FORT LAUDERDALE, Fla. — Michigan’s players often insisted they didn’t know. Last year, when the Wolverines shut out three straight opponents early in the season, vaulting themselves to the top of the national rankings in almost every defensive statistic, they didn’t check the numbers to see where they stood. The next game was their focus, and it generated a terrific season.
But in looking back on an even better one Wednesday at a media session for the Orange Bowl, fifth-year senior defensive tackle Ryan Glasgow recalled another thought. As the 2015 season went on, the defensive players would look up the rankings and find their team hovering around the top five. Meanwhile, one team was locked in the No. 1 spot.
“We’d always see Boston College at the top and be like, ‘Who are these guys? How do they have the number one total defense? No way,’ ” Glasgow said. “ ‘OK, they’re definitely not going to stay up there.’ And then another four games passes, and they’re still number one, like, how is this happening? It’s Boston College.
“And then toward the end of the season, you’re like, this defensive coordinator must be insane.”
And then Michigan hired him. It replaced departed coordinator D.J. Durkin with the architect of that Boston College unit, Don Brown.
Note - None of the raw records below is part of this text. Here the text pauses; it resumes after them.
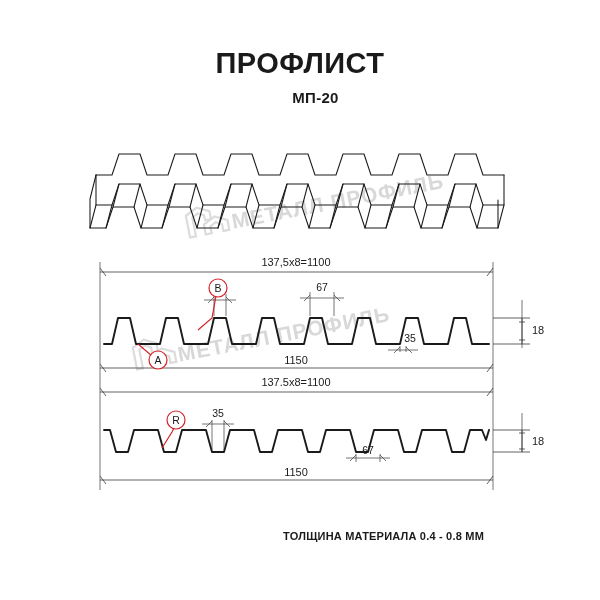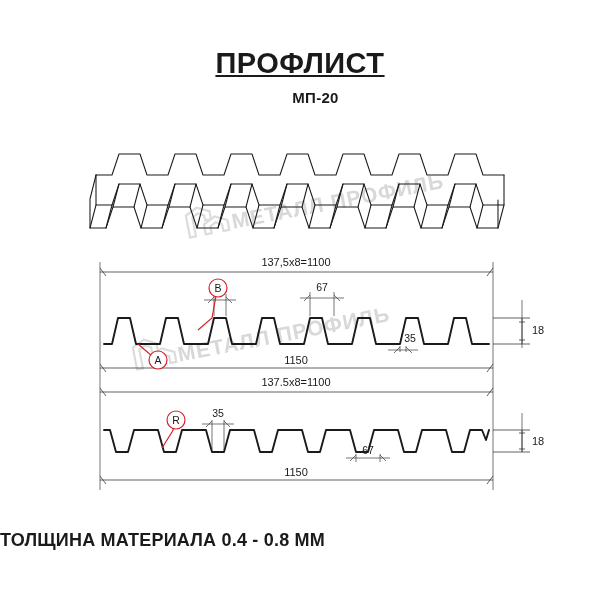--- a/index.html
+++ b/index.html
@@ -32,7 +32,6 @@
     font-weight: bold;
     letter-spacing: 0.5px;
     line-height: 1.1;
-    text-decoration: underline;
   }
   .subtitle {
     font-size: 15px;

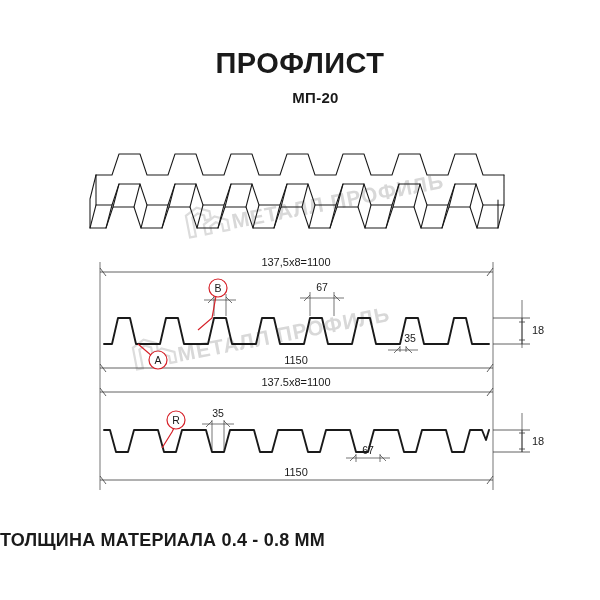--- a/index.html
+++ b/index.html
@@ -45,8 +45,8 @@
     top: 530px;
     left: 0;
     width: 484px;
-    text-align: left;
-    font-size: 18px;
+    text-align: right;
+    font-size: 11px;
     font-weight: bold;
     letter-spacing: 0.2px;
   }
Brown’s defense last year led the nation by allowing just 254.3 yards per game, while the Wolverines finished fourth with 280.7. When Brown then came to Ann Arbor, his new players had already seen his old team in the statistics many times. But they had never watched film on those dominant teams until this year.
“Those guys were animals last year,” Glasgow said. “They were a really good team, really good defensive unit. We always kind of knew his product. We never really knew who Coach Brown was before he got introduced, but I thought it was a pretty funny coincidence.”
A few major breaks did not go Michigan’s way this season, namely the final plays against Iowa and Ohio State, both of whom beat the Wolverines in November and dashed Michigan’s College Football Playoff hopes. But over the course of the season, many of those coincidences came together as well as the Wolverines could have hoped, helping them finish the regular season with 10 wins for the first time since 2011.
Brown arrived and installed his defense with no hiccups, as Michigan now ranks second in total defense with 252.7 yards allowed per game. The Wolverines didn’t stop rolling from their 41-7 rout of Florida in last year’s Citrus Bowl until November. For that, Michigan’s players call this season a successful one.
Brown credits the maturity of his players and each of his assistant coaches for that success. Specifically, defensive line coach Greg Mattison — who has been at Michigan for the past five seasons, including 2011 to 2014 as the defensive coordinator — helped smooth the transition.
“One, he’s a great football coach,” Brown said. “Two, I can lean on him because he knows Michigan really well. So here I am, I don’t even know … beyond State Street, I’m not really sure where the heck I am. So he’s just been helpful in so many ways.”
The offense, while not on the same level statistically, answered more questions that lingered from the offseason, most notably at quarterback, where redshirt sophomore Wilton Speight stepped in as the starter. The offensive line, while replacing third-round NFL Draft pick Graham Glasgow and later-injured left tackle Grant Newsome, took another step forward.
As disappointed as the Wolverines were to miss out on the College Football Playoff, each of those changes combined for a double-digit win total. And as a 43-player senior class prepares for its final game, the team doesn’t take that for granted.
“I get very sentimental,” said head coach Jim Harbaugh on Thursday. “(We) understand that the team won’t be the same when this game is over. It’ll exist. It’ll exist in the record books. It’ll exist in our memories. But the ball team as we know it won’t be the same after this game. Very nostalgic about that.”
Harbaugh left the team with that message one day after practice this week, and a couple of the players, both seniors and returning players, spoke about how it struck them.
Even Brown, the newest component of that elite defense, has connected with the players who admired him before he even arrived. He, too, knows Friday is his last chance to coach them.
“I’m trying not to get there, and to be honest, I haven’t even touched it with them, but it’s coming,” Brown said. “It really is. It’s coming. And that’ll be a tough moment.”